Copy each line of the listing below where the word "Market" turns up.

⟨

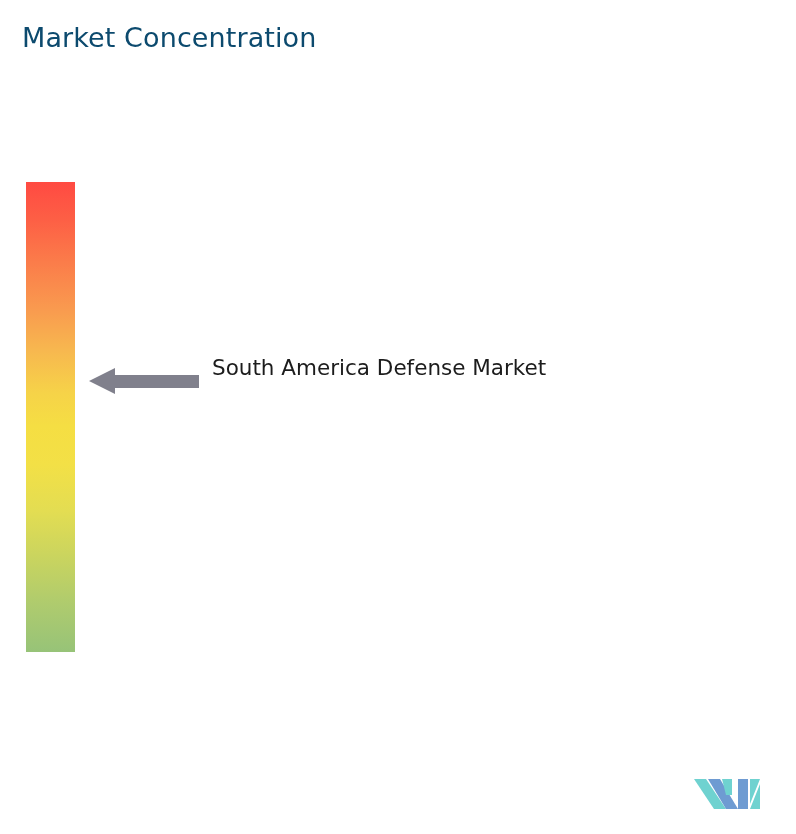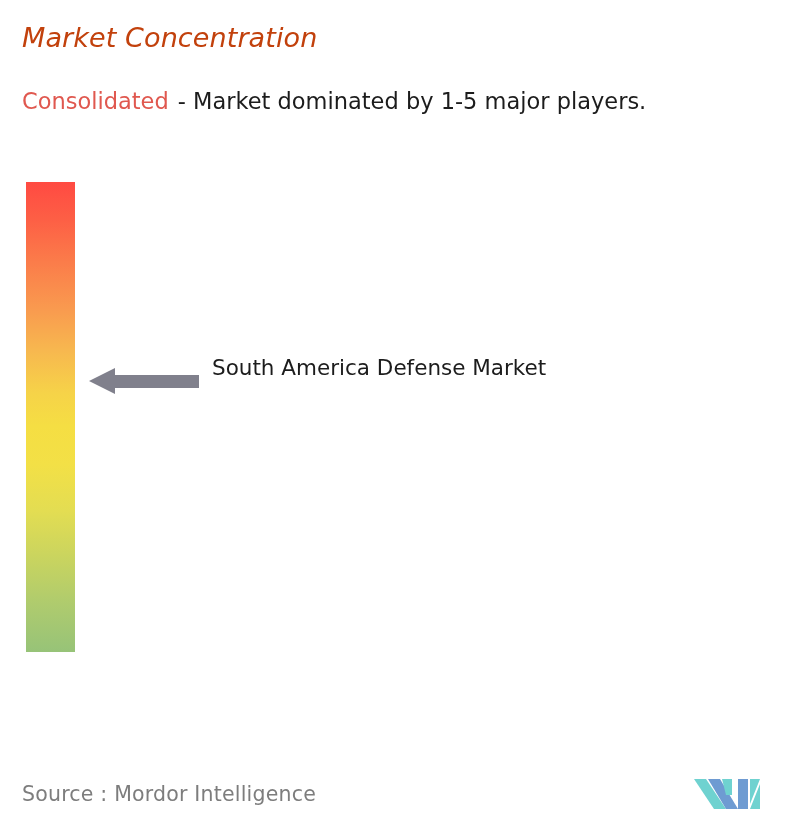--- a/index.html
+++ b/index.html
@@ -24,25 +24,24 @@
     background: #ffffff;
   }
 
   
   .page-title {
     position: absolute;
     left: 22px;
     top: 20px;
     font-size: 27px;
     font-weight: 400;
-    color: #c2410c;
+    color: #0c4a6e;
     letter-spacing: 0.1px;
     white-space: nowrap;
     line-height: 36px;
-    font-style: italic;
   }
 
   
   .def-top {
     position: absolute;
     left: 22px;
     top: 85px;
     width: 752px;
     font-size: 22.5px;
     line-height: 32px;
@@ -147,38 +146,34 @@
     height: 42px;
   }
 </style>
 </head>
 <body>
 
 <div class="canvas">
 
   <div class="page-title">Market Concentration</div>
 
-  <div class="def-top">
-    <span class="term-consolidated">Consolidated</span><span class="def-sep"></span><span>- Market dominated by 1-5 major players.</span>
-  </div>
 
   <div class="gradient-bar"></div>
 
   <div class="callout-arrow">
     <svg viewBox="0 0 110 30" xmlns="http://www.w3.org/2000/svg">
       <polygon points="0,15 26,2 26,9 110,9 110,22 26,22 26,28" fill="#80808c"></polygon>
     </svg>
   </div>
 
   <div class="callout-label">
     <span>South America Defense Market</span>
   </div>
 
 
-  <div class="source-line">Source :  Mordor Intelligence</div>
 
   <div class="brand-logo">
     <svg viewBox="0 0 72 42" xmlns="http://www.w3.org/2000/svg">
 
       <polygon points="2,8 14,8 34,38 22,38" fill="#6fd2d0"></polygon>
 
       <polygon points="16,8 28,8 46,38 34,38" fill="#6e9bd2"></polygon>
 
       <polygon points="30,8 40,8 40,24 34,24" fill="#6fd2d0"></polygon>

⟩

Exercise solution:
   <div class="page-title">Market Concentration</div>
-    <span class="term-consolidated">Consolidated</span><span class="def-sep"></span><span>- Market dominated by 1-5 major players.</span>
     <span>South America Defense Market</span>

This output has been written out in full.